Task objective: Write out exactly the lines of the entries below from the one holding "3 suitable game balls for each game." to the one holding "The reader is", inclusive, and leave out all other lines.

[Stored records]
○ ○ ○

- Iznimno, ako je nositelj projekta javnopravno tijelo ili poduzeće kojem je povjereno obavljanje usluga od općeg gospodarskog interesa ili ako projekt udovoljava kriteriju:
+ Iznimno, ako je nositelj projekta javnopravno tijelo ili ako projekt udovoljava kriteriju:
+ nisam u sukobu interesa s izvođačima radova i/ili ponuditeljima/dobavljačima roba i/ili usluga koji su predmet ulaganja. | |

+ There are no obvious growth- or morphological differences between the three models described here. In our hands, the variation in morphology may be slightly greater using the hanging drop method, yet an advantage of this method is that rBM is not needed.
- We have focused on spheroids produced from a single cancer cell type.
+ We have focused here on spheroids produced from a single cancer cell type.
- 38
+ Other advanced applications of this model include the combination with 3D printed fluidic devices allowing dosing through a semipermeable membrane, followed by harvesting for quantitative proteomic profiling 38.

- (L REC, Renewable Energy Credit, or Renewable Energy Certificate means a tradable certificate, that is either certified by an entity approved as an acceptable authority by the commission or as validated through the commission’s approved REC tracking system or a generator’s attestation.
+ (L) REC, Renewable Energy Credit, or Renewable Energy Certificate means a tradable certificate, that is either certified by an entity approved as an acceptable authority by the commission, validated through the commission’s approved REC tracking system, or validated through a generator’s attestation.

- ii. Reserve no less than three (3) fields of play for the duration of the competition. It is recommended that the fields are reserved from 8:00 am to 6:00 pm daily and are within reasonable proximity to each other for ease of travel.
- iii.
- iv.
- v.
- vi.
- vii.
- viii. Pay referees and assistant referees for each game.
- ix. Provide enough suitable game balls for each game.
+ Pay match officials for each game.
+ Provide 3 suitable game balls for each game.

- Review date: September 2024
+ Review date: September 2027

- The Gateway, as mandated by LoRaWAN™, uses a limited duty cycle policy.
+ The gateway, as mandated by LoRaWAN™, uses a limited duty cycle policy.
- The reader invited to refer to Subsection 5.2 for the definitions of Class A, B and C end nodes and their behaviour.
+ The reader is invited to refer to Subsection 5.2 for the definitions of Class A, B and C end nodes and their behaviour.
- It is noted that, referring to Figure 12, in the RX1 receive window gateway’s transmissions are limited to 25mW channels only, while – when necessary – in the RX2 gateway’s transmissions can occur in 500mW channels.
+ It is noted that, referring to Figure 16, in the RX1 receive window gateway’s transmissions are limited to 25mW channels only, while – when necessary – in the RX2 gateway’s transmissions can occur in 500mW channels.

○ ○ ○

Solution for this problem:
+ Provide 3 suitable game balls for each game.

- Review date: September 2024
+ Review date: September 2027

- The Gateway, as mandated by LoRaWAN™, uses a limited duty cycle policy.
+ The gateway, as mandated by LoRaWAN™, uses a limited duty cycle policy.
- The reader invited to refer to Subsection 5.2 for the definitions of Class A, B and C end nodes and their behaviour.
+ The reader is invited to refer to Subsection 5.2 for the definitions of Class A, B and C end nodes and their behaviour.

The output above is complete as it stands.